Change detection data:

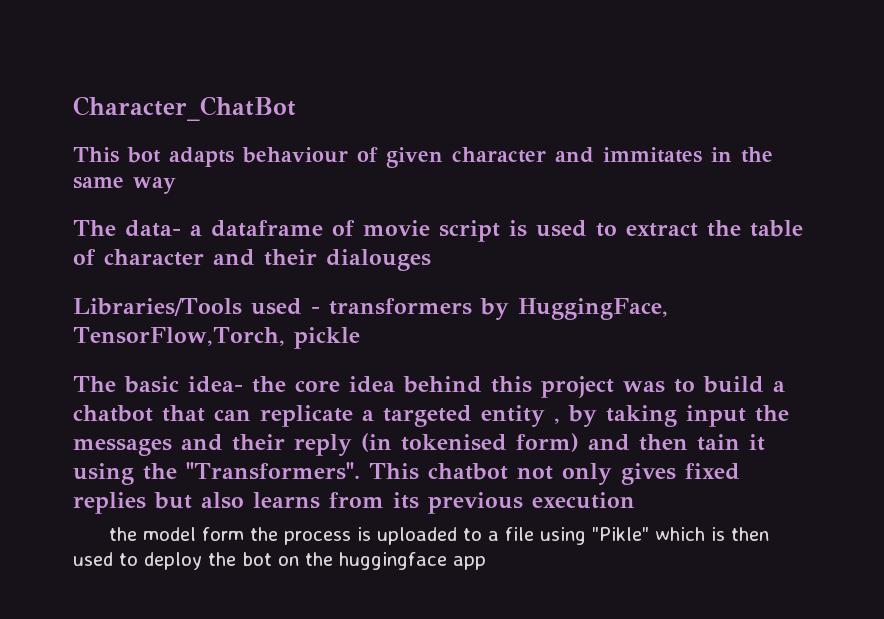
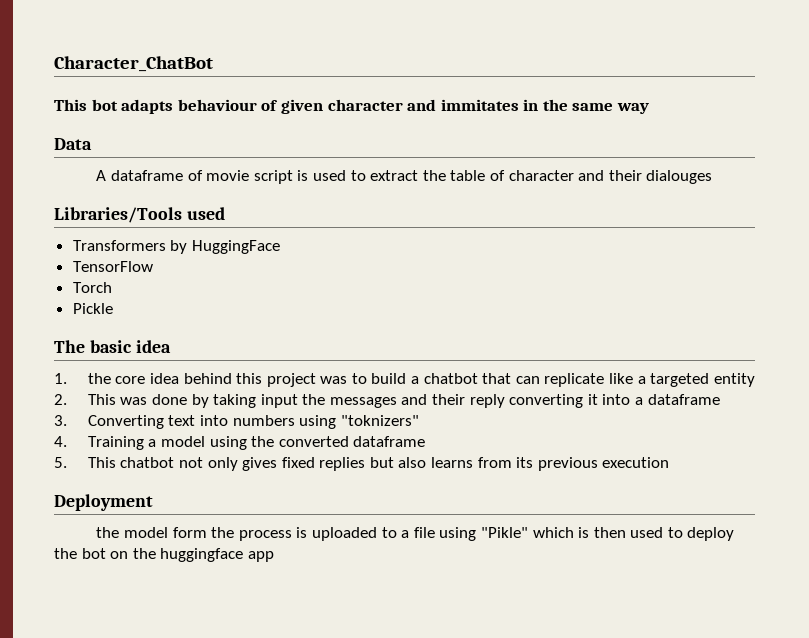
- The data- a dataframe of movie script is used to extract the table of character and their dialouges
+ Data
+ A dataframe of movie script is used to extract the table of character and their dialouges
- Libraries/Tools used - transformers by HuggingFace, TensorFlow,Torch, pickle
+ Libraries/Tools used
+ Transformers by HuggingFace
+ TensorFlow
+ Torch
+ Pickle
- The basic idea- the core idea behind this project was to build a chatbot that can replicate a targeted entity , by taking input the messages and their reply (in tokenised form) and then tain it using the "Transformers". This chatbot not only gives fixed replies but also learns from its previous execution
+ The basic idea
+ 1. the core idea behind this project was to build a chatbot that can replicate like a targeted entity
+ 2. This was done by taking input the messages and their reply converting it into a dataframe
+ 3. Converting text into numbers using "toknizers"
+ 4. Training a model using the converted dataframe
+ 5. This chatbot not only gives fixed replies but also learns from its previous execution
+ Deployment

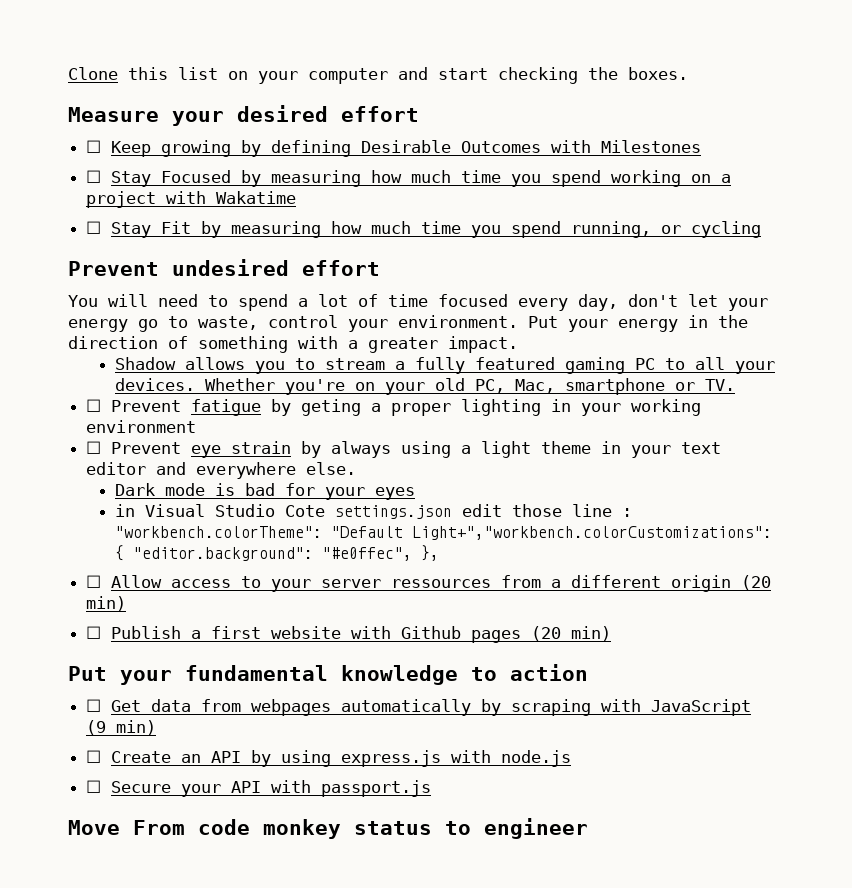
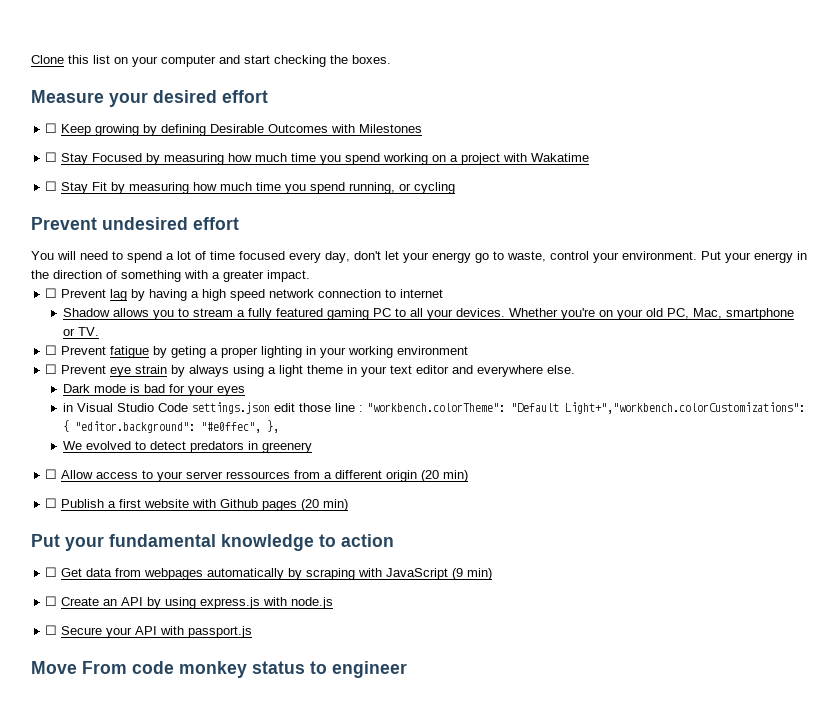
+ ☐ Prevent lag by having a high speed network connection to internet
- in Visual Studio Cote settings.json edit those line : "workbench.colorTheme": "Default Light+","workbench.colorCustomizations": { "editor.background": "#e0ffec", },
+ in Visual Studio Code settings.json edit those line : "workbench.colorTheme": "Default Light+","workbench.colorCustomizations": { "editor.background": "#e0ffec", },
+ We evolved to detect predators in greenery

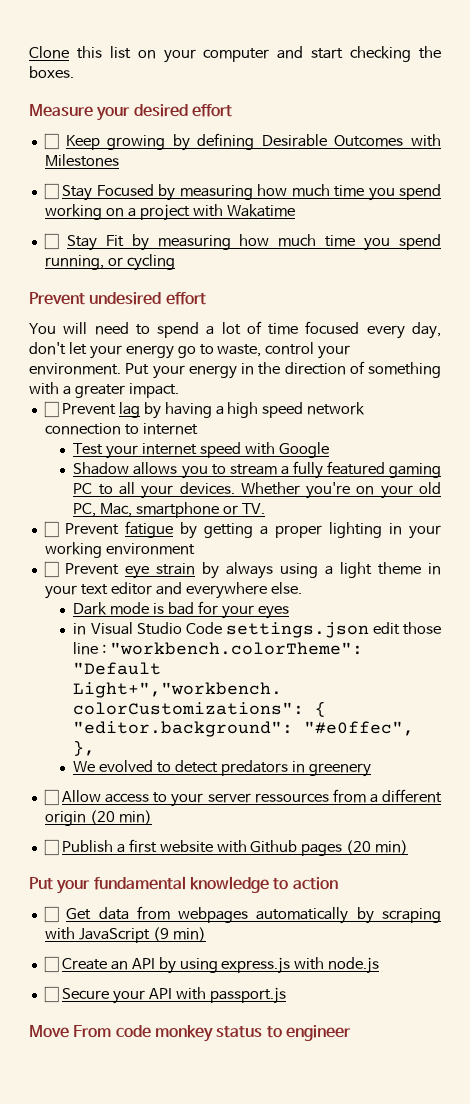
+ Test your internet speed with Google
- ☐ Prevent fatigue by geting a proper lighting in your working environment
+ ☐ Prevent fatigue by getting a proper lighting in your working environment

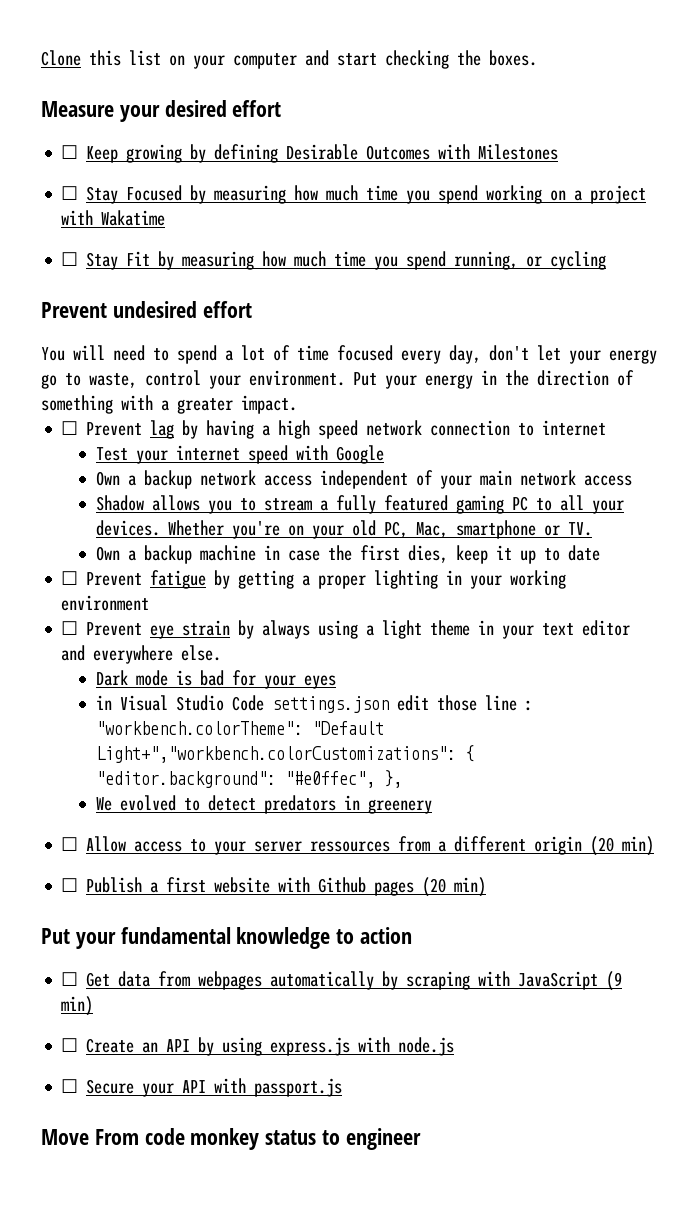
+ Own a backup network access independent of your main network access
+ Own a backup machine in case the first dies, keep it up to date

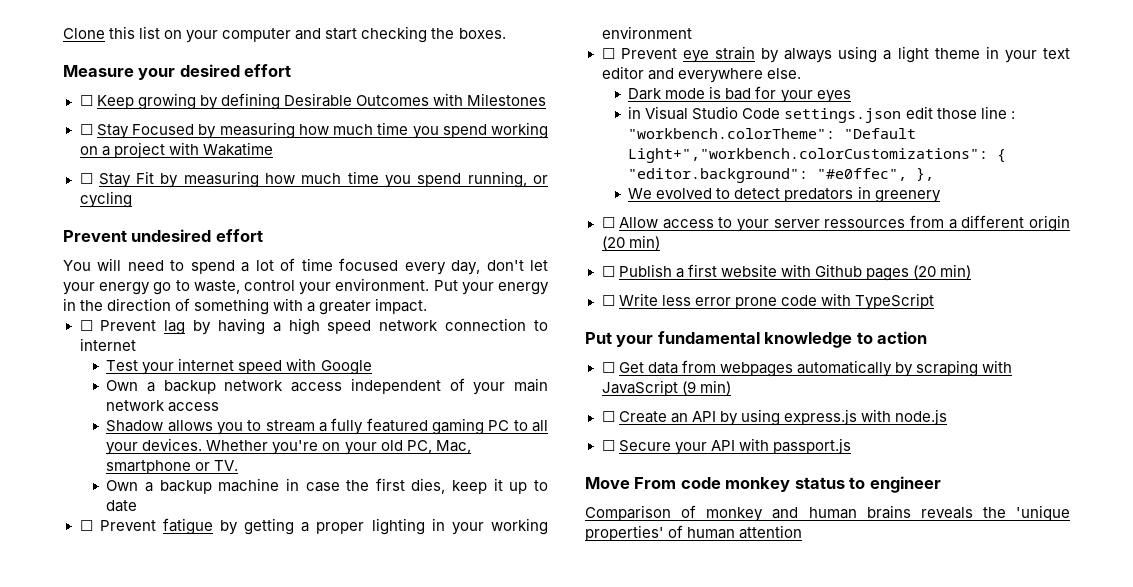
+ ☐ Write less error prone code with TypeScript
+ Comparison of monkey and human brains reveals the 'unique properties' of human attention

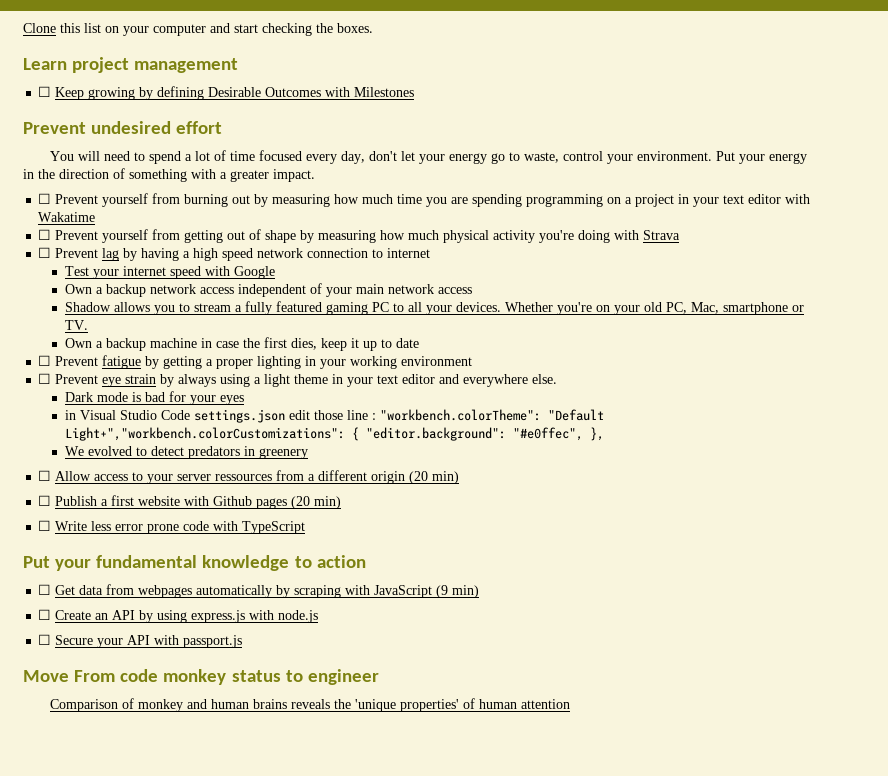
- Measure your desired effort
+ Learn project management
- ☐ Stay Focused by measuring how much time you spend working on a project with Wakatime
- ☐ Stay Fit by measuring how much time you spend running, or cycling
+ ☐ Prevent yourself from burning out by measuring how much time you are spending programming on a project in your text editor with Wakatime
+ ☐ Prevent yourself from getting out of shape by measuring how much physical activity you're doing with Strava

Instructions to follow: Working from the entries above, reproduce exactly and only the lines beginning with the line that has "speed with Google" and ending with the line that has "editor with Wakatime"; omit all pictures.

Response:
+ Test your internet speed with Google
- ☐ Prevent fatigue by geting a proper lighting in your working environment
+ ☐ Prevent fatigue by getting a proper lighting in your working environment

+ Own a backup network access independent of your main network access
+ Own a backup machine in case the first dies, keep it up to date

+ ☐ Write less error prone code with TypeScript
+ Comparison of monkey and human brains reveals the 'unique properties' of human attention

- Measure your desired effort
+ Learn project management
- ☐ Stay Focused by measuring how much time you spend working on a project with Wakatime
- ☐ Stay Fit by measuring how much time you spend running, or cycling
+ ☐ Prevent yourself from burning out by measuring how much time you are spending programming on a project in your text editor with Wakatime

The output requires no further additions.